Task instructions: Every line in the data must be transcribed exactly.

(Source material begins)

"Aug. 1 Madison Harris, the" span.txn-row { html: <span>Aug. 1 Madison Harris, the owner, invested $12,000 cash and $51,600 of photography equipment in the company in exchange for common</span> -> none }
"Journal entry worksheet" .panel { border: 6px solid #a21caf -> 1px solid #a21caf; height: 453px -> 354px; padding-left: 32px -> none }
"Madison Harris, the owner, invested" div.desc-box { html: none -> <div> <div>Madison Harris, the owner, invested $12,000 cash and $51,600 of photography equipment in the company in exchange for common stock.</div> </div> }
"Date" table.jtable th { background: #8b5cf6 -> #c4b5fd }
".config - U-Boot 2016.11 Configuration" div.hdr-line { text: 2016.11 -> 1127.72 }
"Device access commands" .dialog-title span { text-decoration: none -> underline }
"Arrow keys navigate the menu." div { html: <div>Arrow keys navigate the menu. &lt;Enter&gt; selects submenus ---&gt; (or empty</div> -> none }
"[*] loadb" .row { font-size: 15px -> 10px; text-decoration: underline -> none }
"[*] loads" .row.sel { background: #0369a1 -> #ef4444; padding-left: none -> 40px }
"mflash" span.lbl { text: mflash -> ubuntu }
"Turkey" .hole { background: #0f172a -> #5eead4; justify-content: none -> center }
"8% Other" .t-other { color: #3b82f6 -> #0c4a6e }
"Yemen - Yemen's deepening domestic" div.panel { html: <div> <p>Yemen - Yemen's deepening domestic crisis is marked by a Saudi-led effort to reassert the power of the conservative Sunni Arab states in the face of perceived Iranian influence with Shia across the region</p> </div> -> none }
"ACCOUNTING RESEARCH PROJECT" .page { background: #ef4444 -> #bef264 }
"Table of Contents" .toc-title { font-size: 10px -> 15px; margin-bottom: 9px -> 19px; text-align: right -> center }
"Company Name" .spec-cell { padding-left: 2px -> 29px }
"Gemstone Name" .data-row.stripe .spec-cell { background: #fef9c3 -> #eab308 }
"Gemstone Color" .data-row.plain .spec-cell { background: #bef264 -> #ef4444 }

(Source material ends)

Solution to the problem:
"Aug. 1 Madison Harris, the" span.txn-row { html: <span>Aug. 1 Madison Harris, the owner, invested $12,000 cash and $51,600 of photography equipment in the company in exchange for common</span> -> none }
"Journal entry worksheet" .panel { border: 6px solid #a21caf -> 1px solid #a21caf; height: 453px -> 354px; padding-left: 32px -> none }
"Madison Harris, the owner, invested" div.desc-box { html: none -> <div> <div>Madison Harris, the owner, invested $12,000 cash and $51,600 of photography equipment in the company in exchange for common stock.</div> </div> }
"Date" table.jtable th { background: #8b5cf6 -> #c4b5fd }
".config - U-Boot 2016.11 Configuration" div.hdr-line { text: 2016.11 -> 1127.72 }
"Device access commands" .dialog-title span { text-decoration: none -> underline }
"Arrow keys navigate the menu." div { html: <div>Arrow keys navigate the menu. &lt;Enter&gt; selects submenus ---&gt; (or empty</div> -> none }
"[*] loadb" .row { font-size: 15px -> 10px; text-decoration: underline -> none }
"[*] loads" .row.sel { background: #0369a1 -> #ef4444; padding-left: none -> 40px }
"mflash" span.lbl { text: mflash -> ubuntu }
"Turkey" .hole { background: #0f172a -> #5eead4; justify-content: none -> center }
"8% Other" .t-other { color: #3b82f6 -> #0c4a6e }
"Yemen - Yemen's deepening domestic" div.panel { html: <div> <p>Yemen - Yemen's deepening domestic crisis is marked by a Saudi-led effort to reassert the power of the conservative Sunni Arab states in the face of perceived Iranian influence with Shia across the region</p> </div> -> none }
"ACCOUNTING RESEARCH PROJECT" .page { background: #ef4444 -> #bef264 }
"Table of Contents" .toc-title { font-size: 10px -> 15px; margin-bottom: 9px -> 19px; text-align: right -> center }
"Company Name" .spec-cell { padding-left: 2px -> 29px }
"Gemstone Name" .data-row.stripe .spec-cell { background: #fef9c3 -> #eab308 }
"Gemstone Color" .data-row.plain .spec-cell { background: #bef264 -> #ef4444 }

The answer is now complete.